Try it >>
Each line that holds the string "display" counts once. Say how many such lines the entries have, giving the number only.

Stored items from a collection
────────

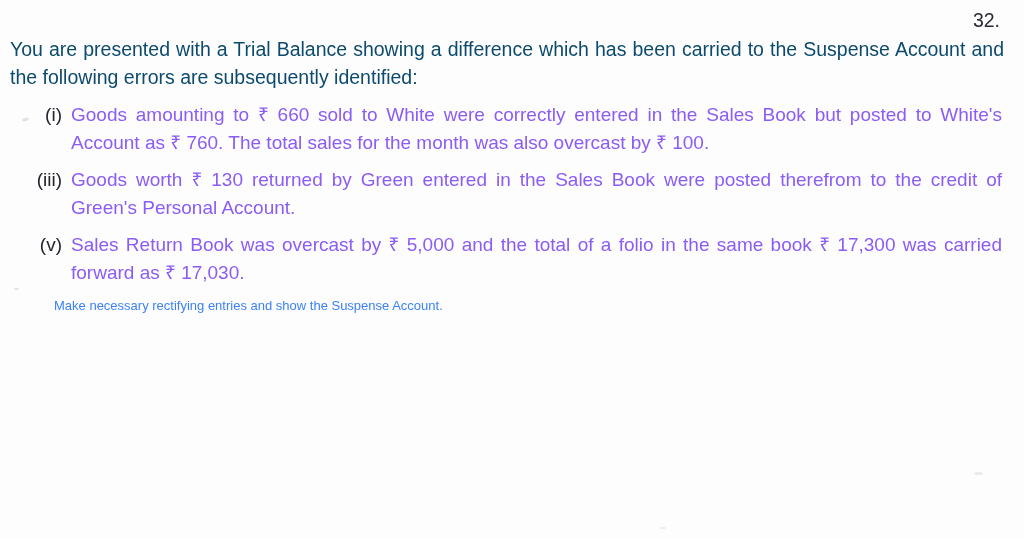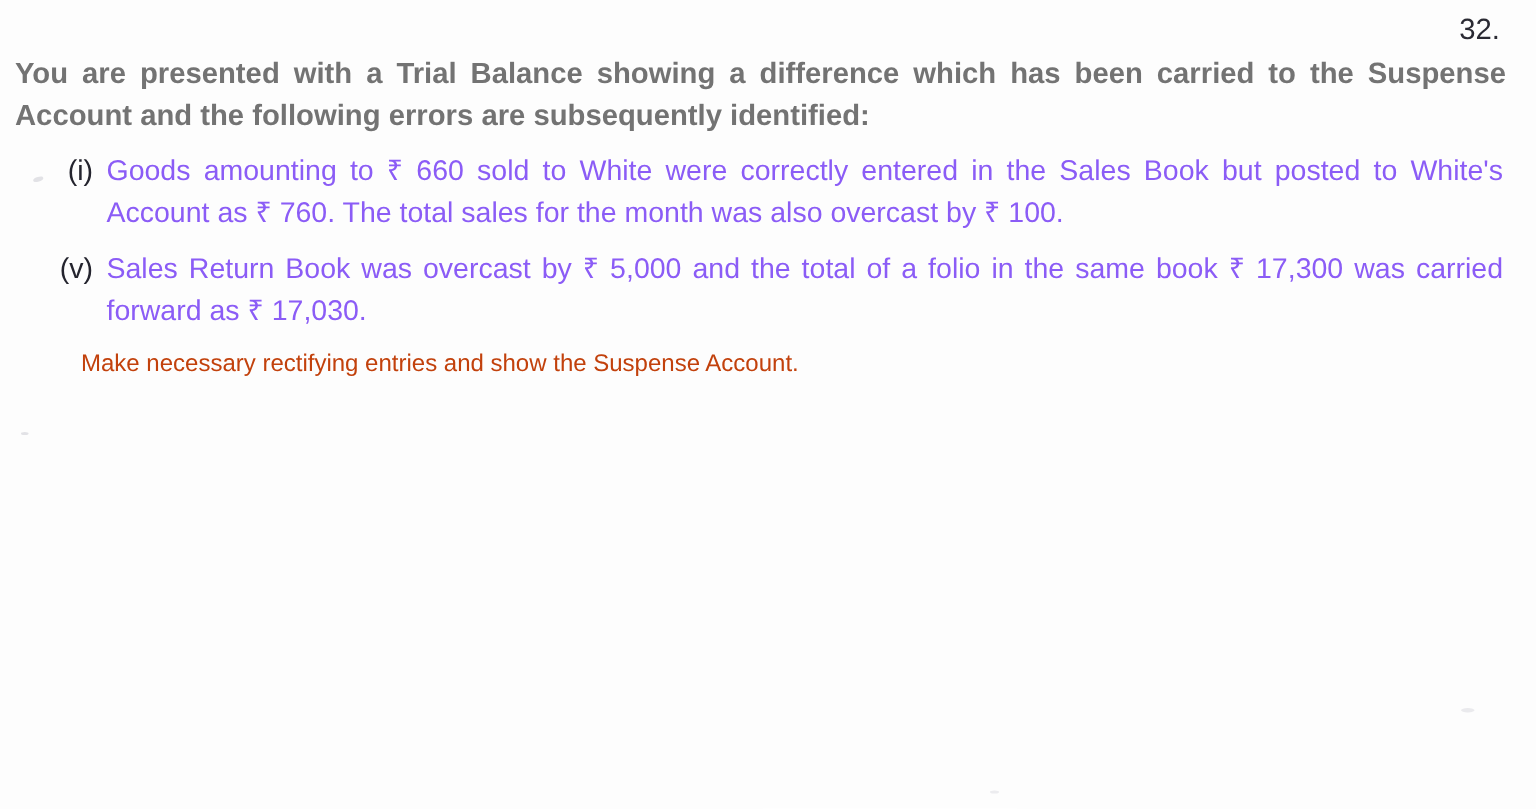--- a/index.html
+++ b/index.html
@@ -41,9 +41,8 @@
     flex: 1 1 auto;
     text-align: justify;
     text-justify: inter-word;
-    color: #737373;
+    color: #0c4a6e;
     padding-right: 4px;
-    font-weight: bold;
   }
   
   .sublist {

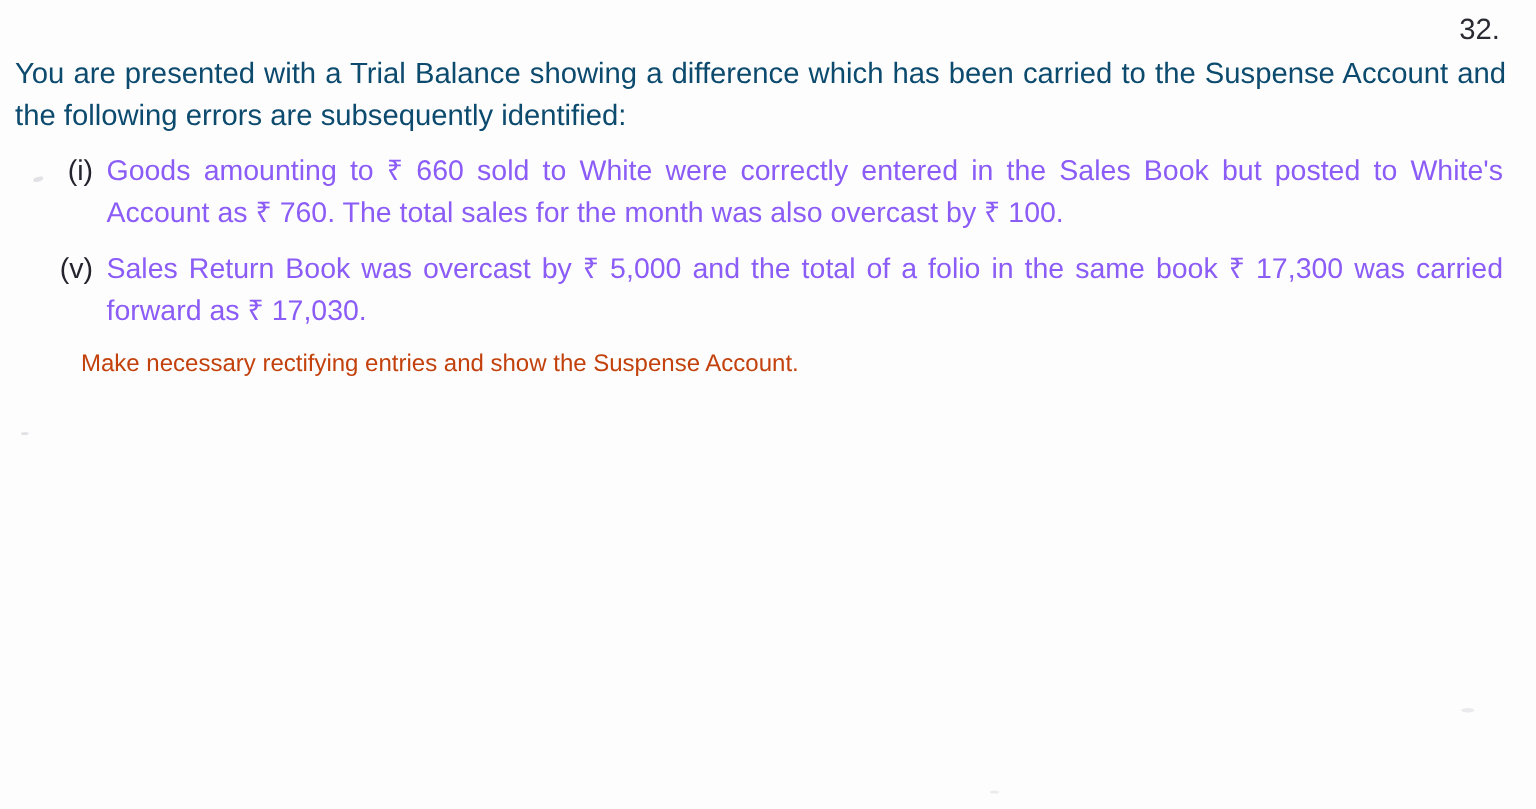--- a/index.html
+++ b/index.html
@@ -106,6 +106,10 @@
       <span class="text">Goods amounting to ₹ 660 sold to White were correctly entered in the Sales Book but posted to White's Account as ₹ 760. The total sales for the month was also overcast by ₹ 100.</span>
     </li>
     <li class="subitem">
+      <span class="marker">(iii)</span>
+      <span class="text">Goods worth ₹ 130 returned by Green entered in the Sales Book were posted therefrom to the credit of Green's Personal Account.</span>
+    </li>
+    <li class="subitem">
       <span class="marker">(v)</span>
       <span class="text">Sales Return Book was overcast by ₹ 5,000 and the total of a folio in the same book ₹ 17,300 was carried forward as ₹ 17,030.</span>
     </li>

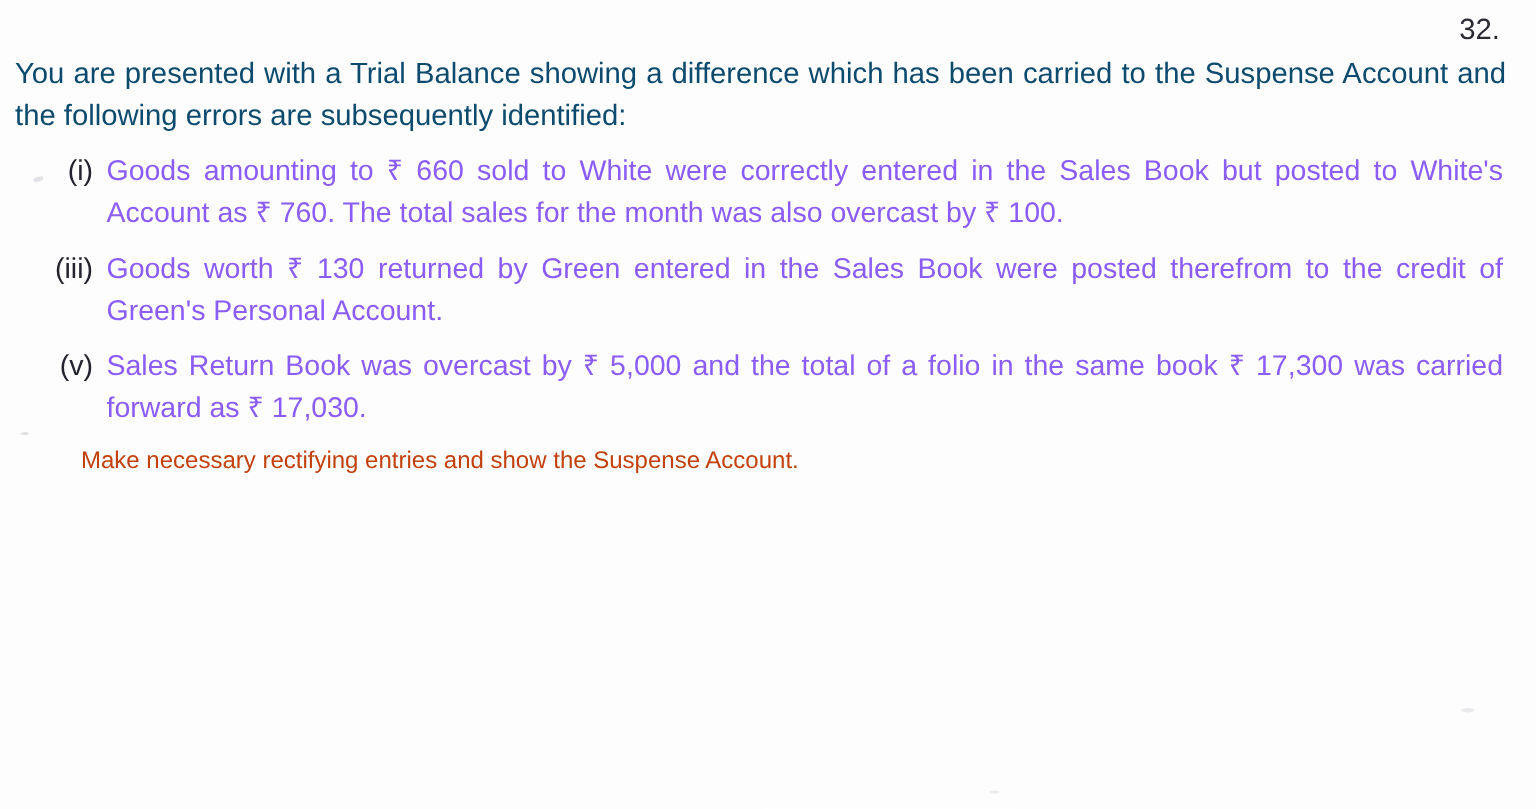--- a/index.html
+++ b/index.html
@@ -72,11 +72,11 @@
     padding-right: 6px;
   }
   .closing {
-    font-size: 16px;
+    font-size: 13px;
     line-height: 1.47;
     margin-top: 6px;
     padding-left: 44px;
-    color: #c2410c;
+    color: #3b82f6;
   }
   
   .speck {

────────

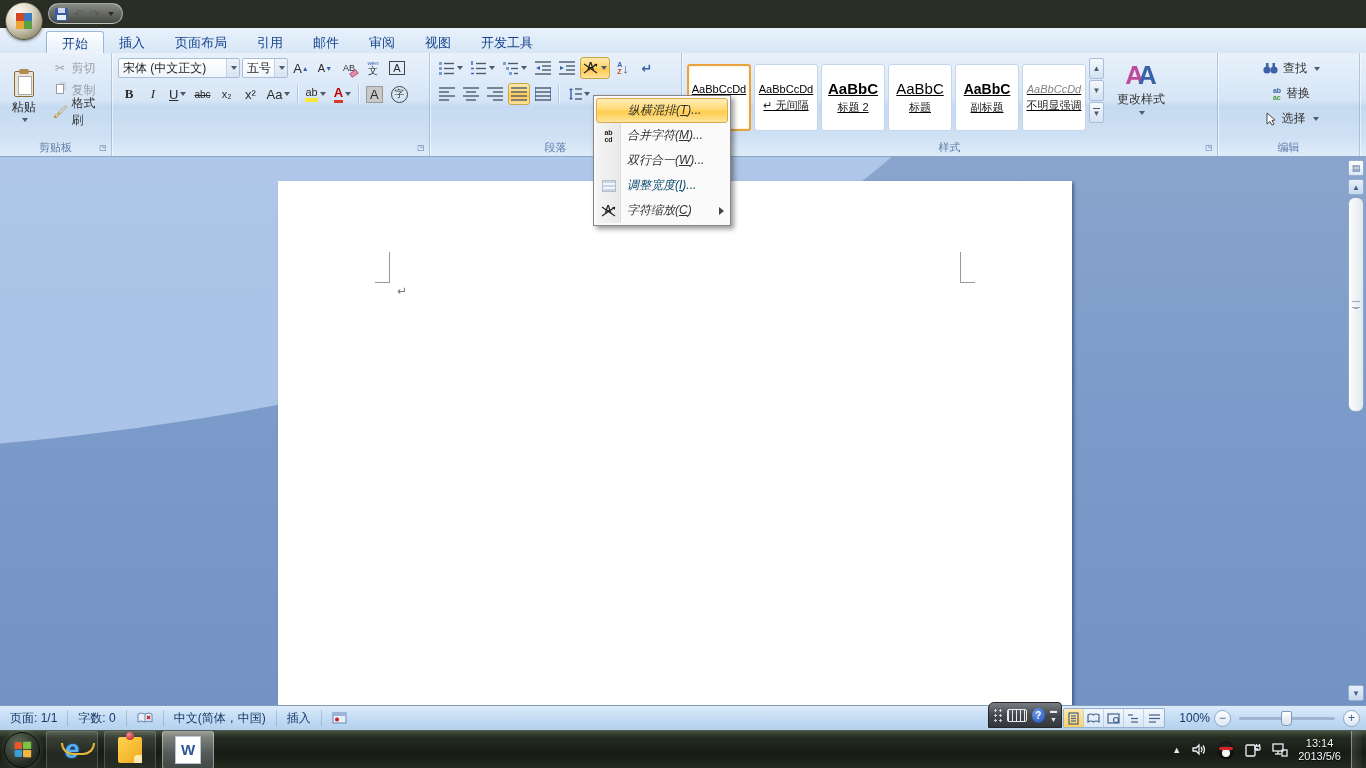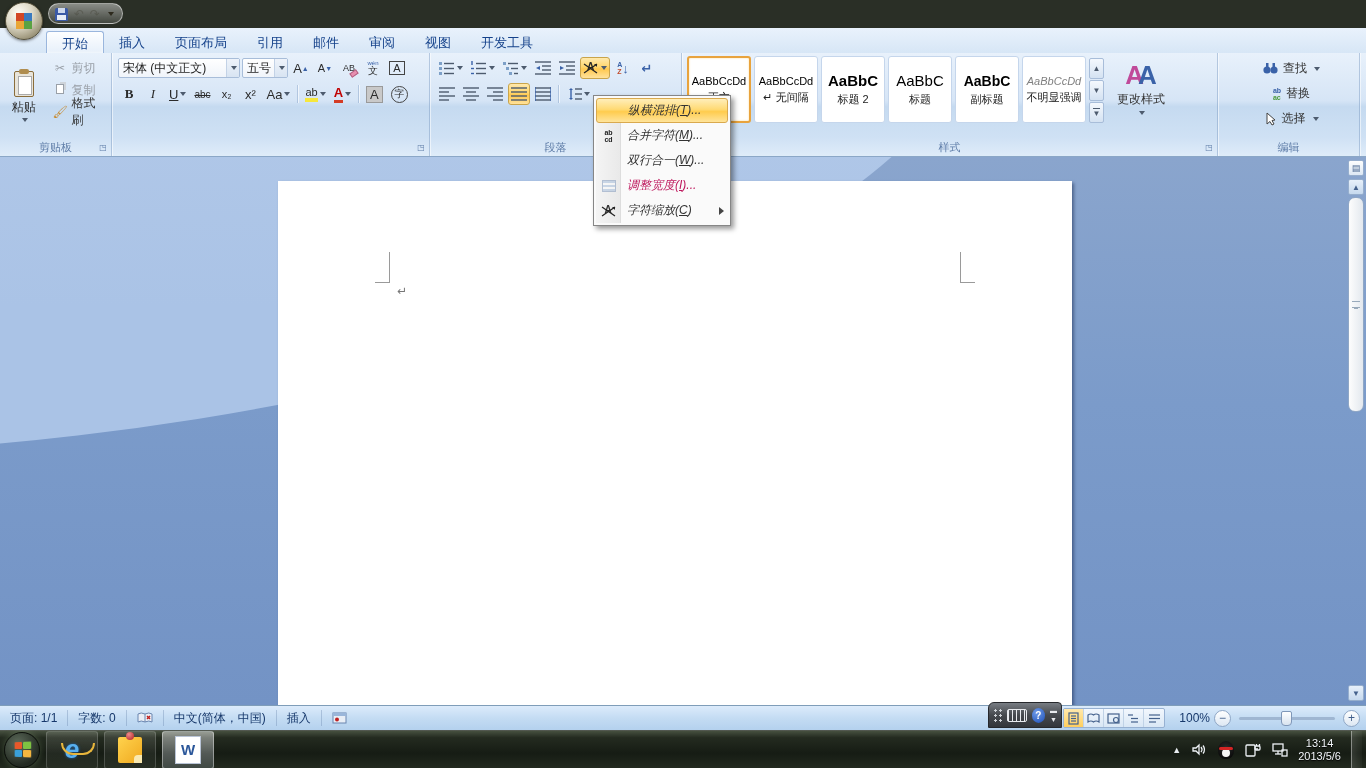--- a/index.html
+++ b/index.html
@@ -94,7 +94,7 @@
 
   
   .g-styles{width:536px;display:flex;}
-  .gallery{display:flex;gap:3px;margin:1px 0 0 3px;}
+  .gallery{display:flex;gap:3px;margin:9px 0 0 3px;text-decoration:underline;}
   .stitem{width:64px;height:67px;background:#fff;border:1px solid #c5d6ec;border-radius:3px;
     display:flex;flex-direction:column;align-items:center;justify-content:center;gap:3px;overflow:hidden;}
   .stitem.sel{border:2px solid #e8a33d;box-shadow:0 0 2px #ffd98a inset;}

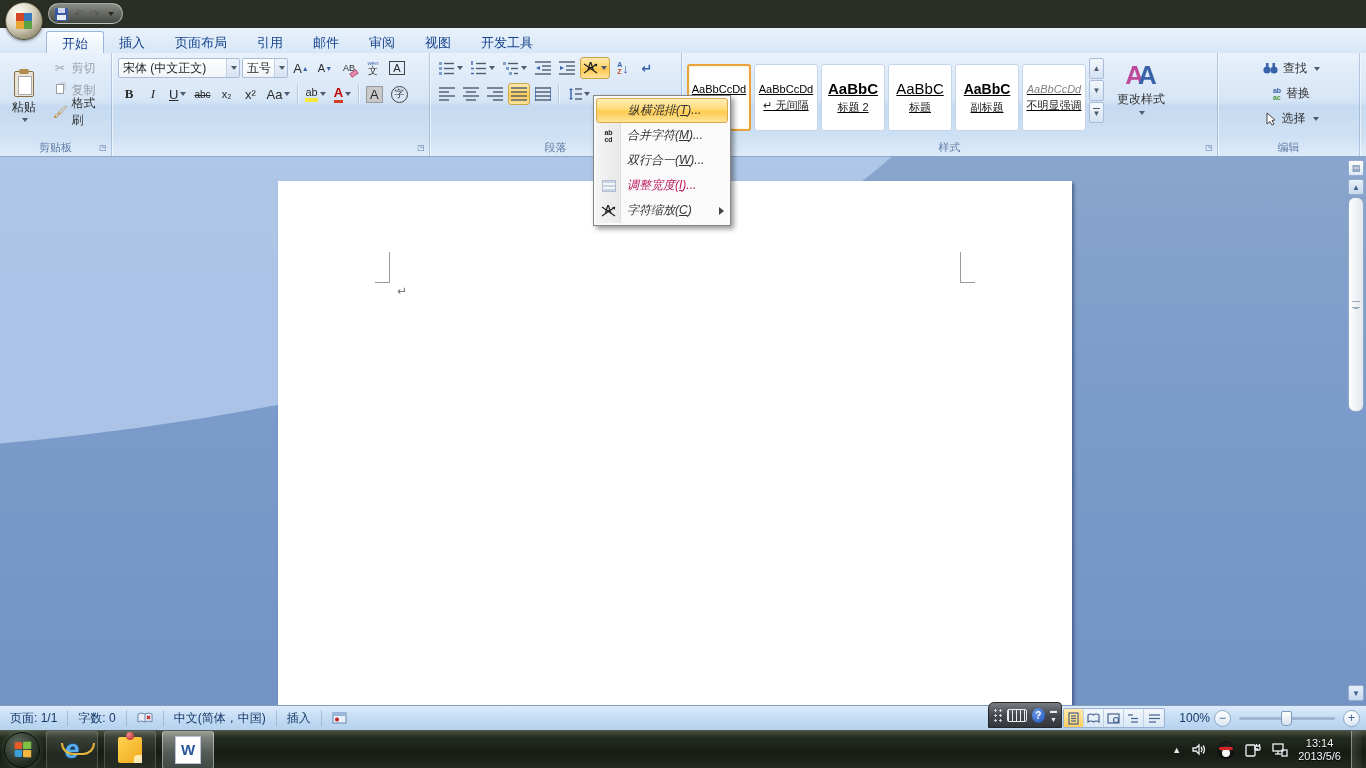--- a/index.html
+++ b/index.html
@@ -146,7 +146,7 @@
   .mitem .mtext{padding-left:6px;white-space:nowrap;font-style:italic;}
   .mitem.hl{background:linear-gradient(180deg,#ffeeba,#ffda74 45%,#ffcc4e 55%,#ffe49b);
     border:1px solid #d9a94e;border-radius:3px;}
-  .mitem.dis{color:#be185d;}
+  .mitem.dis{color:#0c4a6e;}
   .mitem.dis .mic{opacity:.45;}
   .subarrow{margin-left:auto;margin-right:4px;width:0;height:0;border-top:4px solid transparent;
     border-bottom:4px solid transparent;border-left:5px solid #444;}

────────

Task output >>
4